Pierce, now a federal prisoner, filed a petition pursuant to 28 U.S.C. § 2241
in December 2007 when he was a Texas state prisoner. Pierce sought an order
stating that his federal sentence was to be served concurrently with the state
sentence he was then serving. The Bureau of Prisons (BOP) sent a letter to the
sentencing court on February 1, 2008, explaining that Pierce had requested
credit towards his federal sentence for his time spent in state custody and
seeking the district court’s position as to whether a nunc pro tunc designation
might be appropriate in Pierce’s case.
In response to the BOP’s letter, the sentencing court, on March 7, 2008,
sua sponte amended the judgment and sentence in Pierce’s criminal proceeding
to indicate that his federal sentence was to run consecutively to his state
sentence. The district court referred to the amended judgment and denied
Pierce’s § 2241 petition as lacking merit.
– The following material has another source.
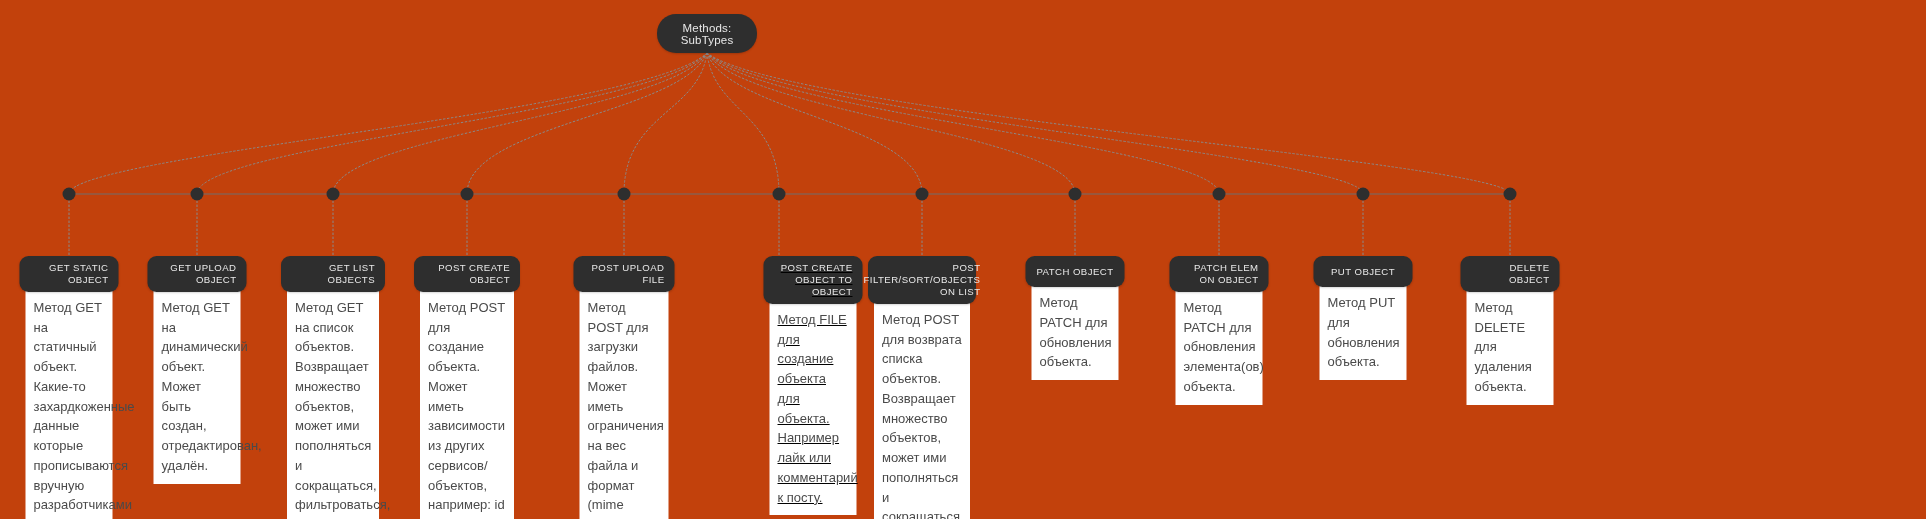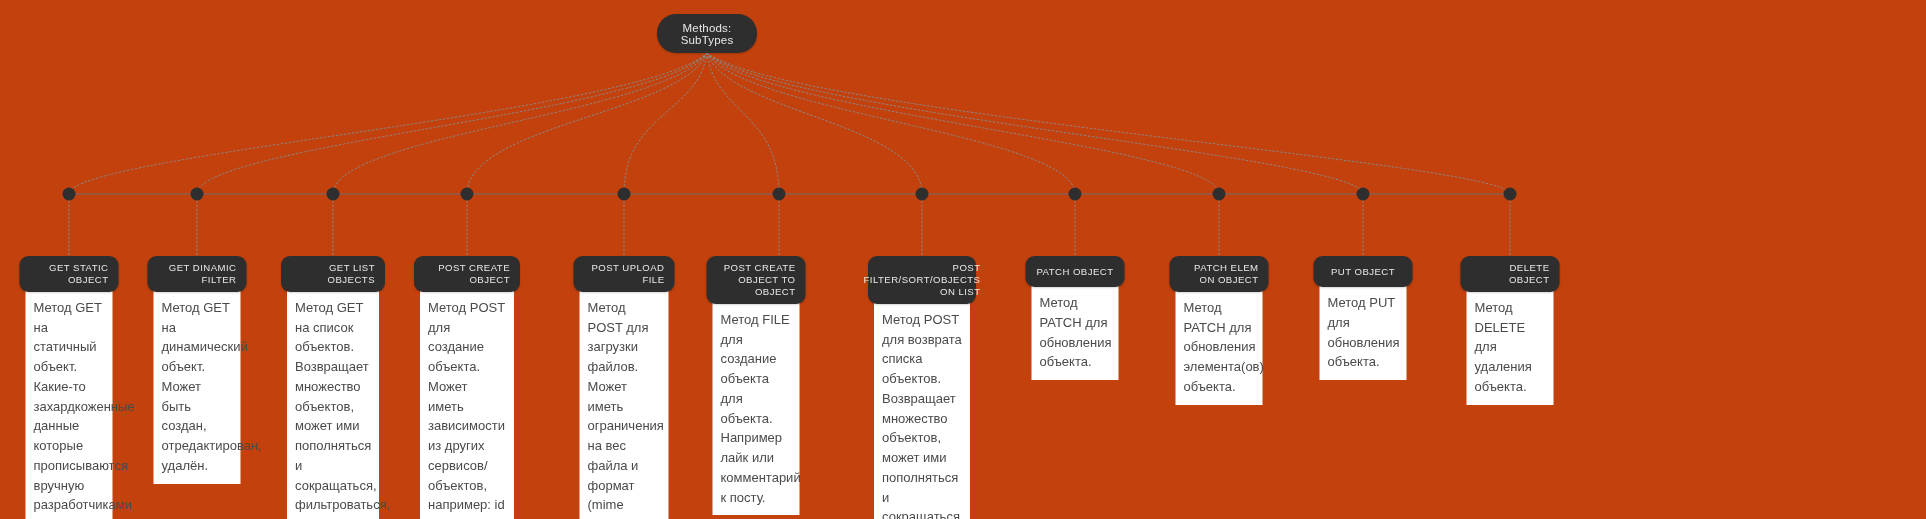"GET DINAMIC FILTER" div.card-header { text: DINAMIC FILTER -> UPLOAD OBJECT }
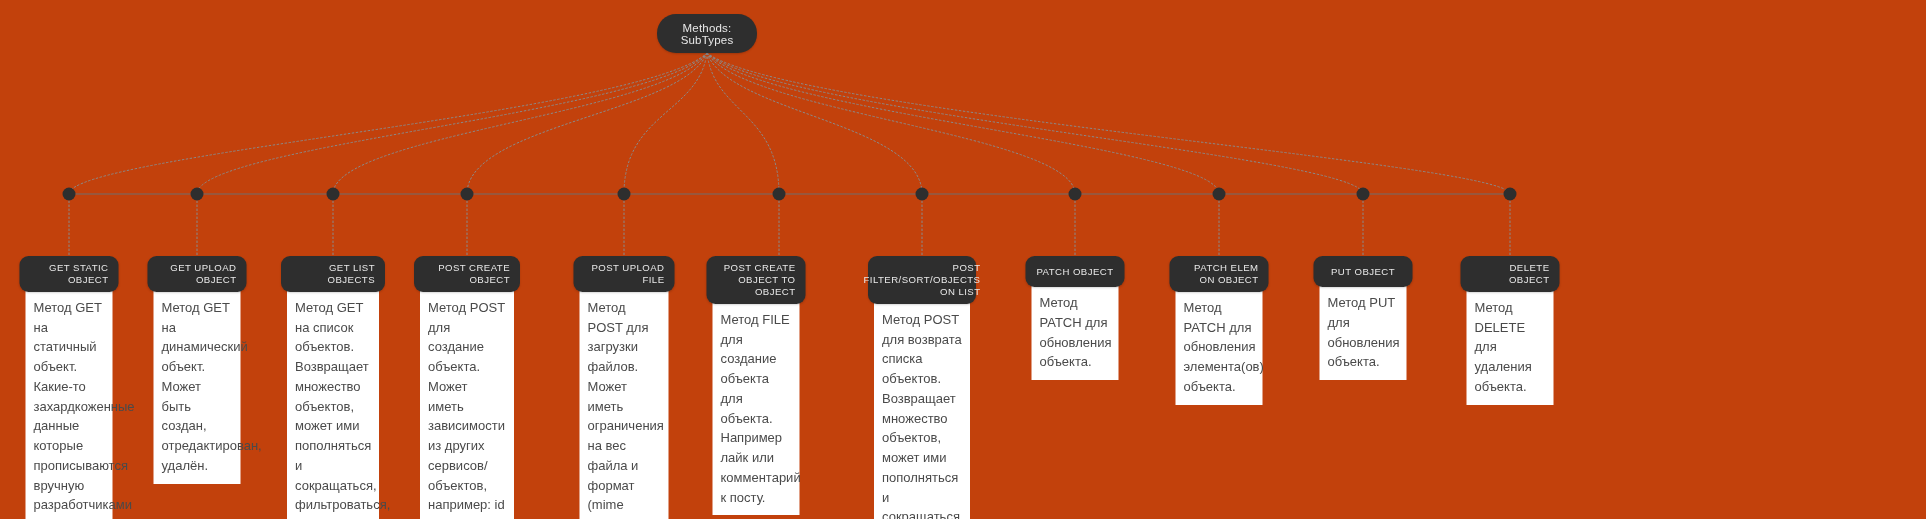"POST CREATE OBJECT TO OBJECT" div.card { left: 756px -> 813px; text-decoration: none -> underline }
Pierce filed a motion for a certificate
of appealability (COA) that served as a timely notice of appeal.
II
Only the Attorney General, through the BOP, may compute a prisoner’s
credits. United States v. Wilson, 503 U.S. 329, 334–35 (1992). Where a federal
sentence was imposed before a state sentence, the BOP may indirectly award
credit for time served in state prison by designating nunc pro tunc the state
prison as the place in which the prisoner serves a portion of his federal sentence.
See Barden v. Keohane, 921 F.2d 476, 480 (3d Cir. 1990); Rodriguez v. Pitzer, 76
F. App’x 519, 520 (5th Cir. 2003) (unpublished) (citing Barden).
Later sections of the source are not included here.